De cela seul nous serions en droit de conclure que dans les plantes comme chez les animaux la reproduction agame est un simple fait d’accroissement ayant pour résultat l’individualisation progressive et plus ou moins manifeste d’une partie du parent. L’observation directe confirme encore cette conclusion. L’individualité du bulbille, ou bourgeon caduc détaché de la tige où il est né, ne saurait être niée. Celle du bourgeon fixe n’a été reconnue que fort tard. Celle d’un bourgeon quelconque à son origine ne peut pas plus être reconnue dans une plante que sur l’hydre. Or, chez les plantes comme chez les animaux, l’accroissement a des limites ; la reproduction agame doit donc avoir les siennes, et dès lors pas plus ici que dans le règne animal elle ne saurait propager indéfiniment une espèce. Par conséquent, au bout d’un temps plus ou moins long, la reproduction par graines doit redevenir nécessaire ; par conséquent aussi, dans les plantes comme chez les animaux, cette dernière est seule une fonction de premier ordre, et la reproduction agame n’est qu’une fonction subordonnée. Il est presque inutile de faire remarquer combien les faits s’accordent encore ici avec les déductions de notre théorie[1].

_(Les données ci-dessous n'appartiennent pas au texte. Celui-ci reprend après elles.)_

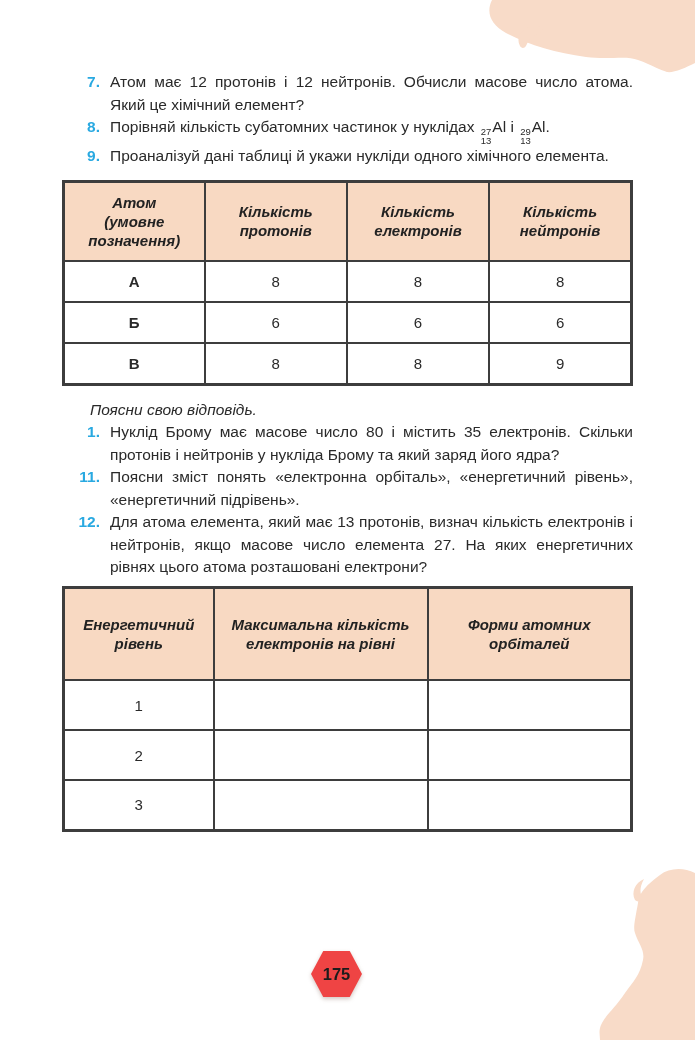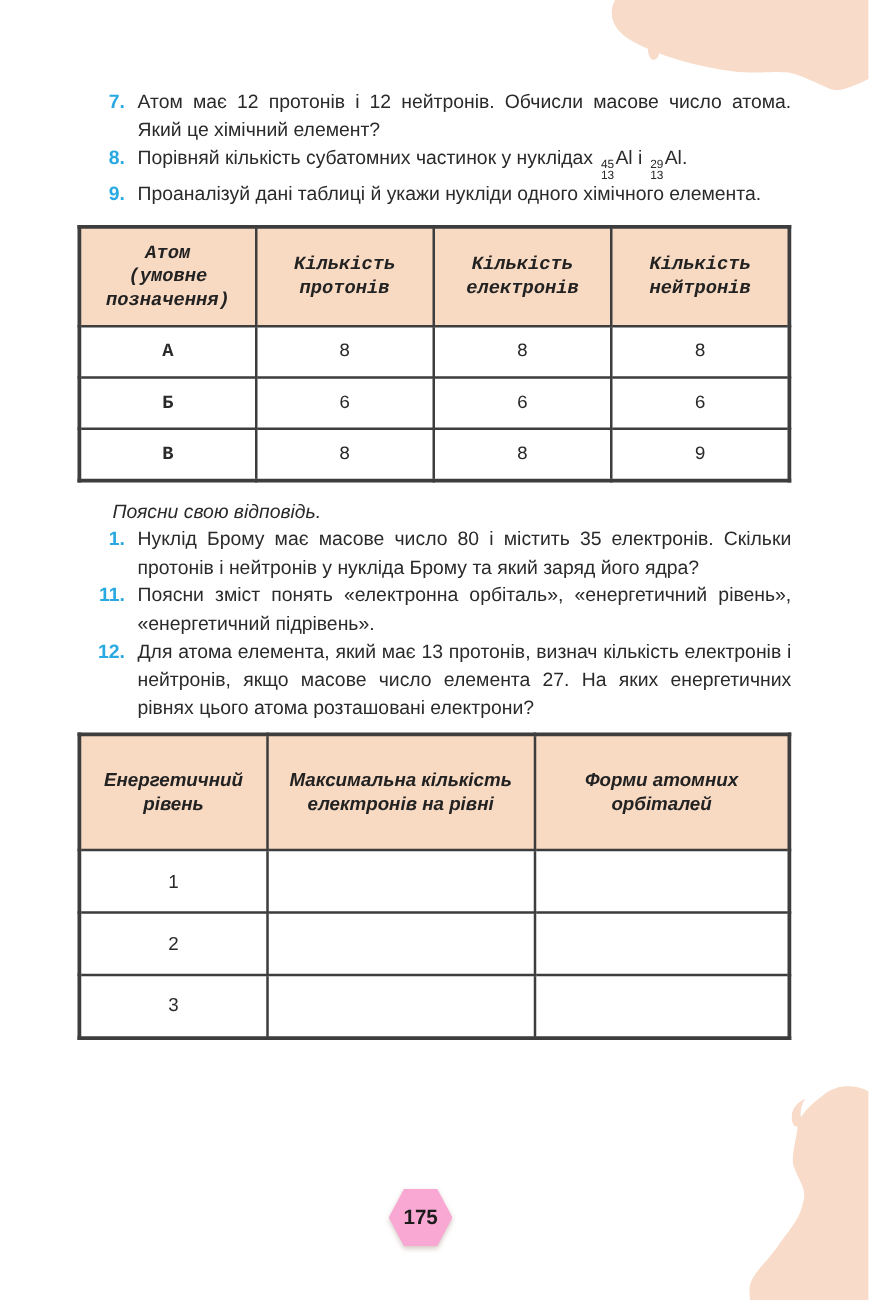"45" span { text: 45 -> 27 }
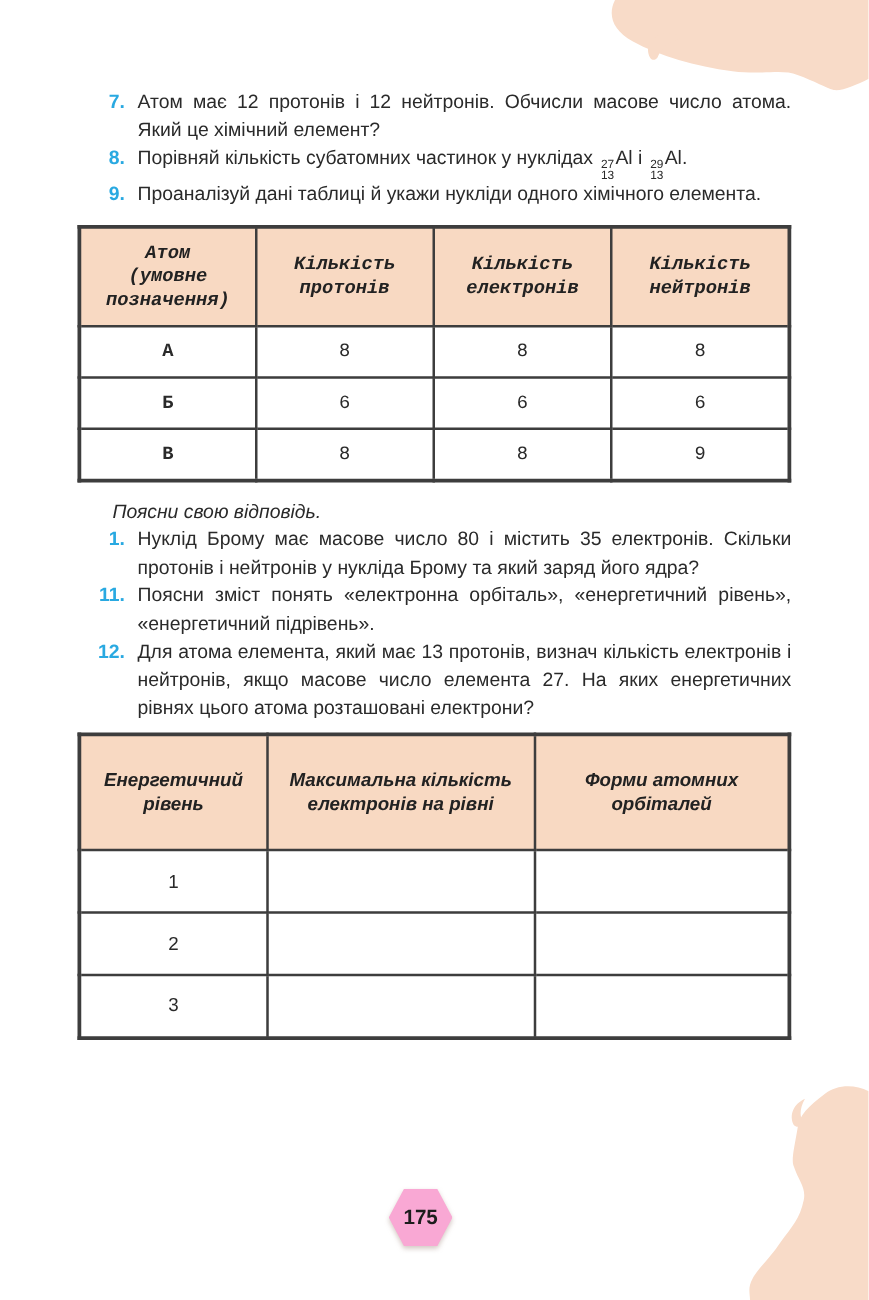"Атом" .tbl1 { font-family: Liberation Mono, monospace -> none }
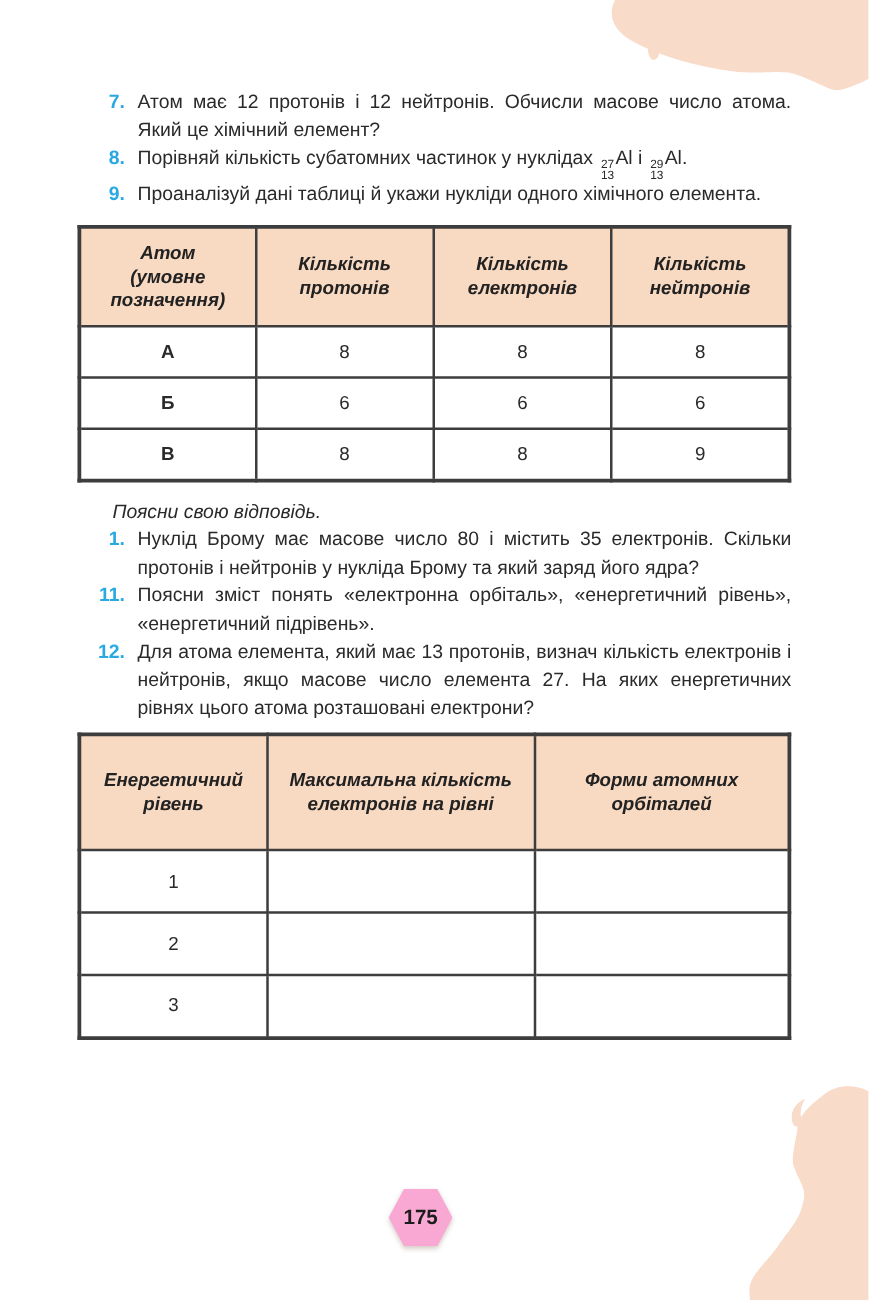"175" .badge { background: #f9a8d4 -> #ef4444 }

Nous voyons donc reparaître chez les plantes ces cycles de reproduction que Steenstrup a le premier signalés chez certains animaux. Dans les deux règnes, ces cycles s’ouvrent par le développement d’un germe fécondé, c’est-à-dire dû au concours des deux sexes, embrassent un certain nombre de générations neutres et se ferment

  1. On comprend que je ne parle ici que de ce qui se passe chez le végétal abandonné à lui-même, et qu’il n’est en rien question des procédés artificiels de la multiplication.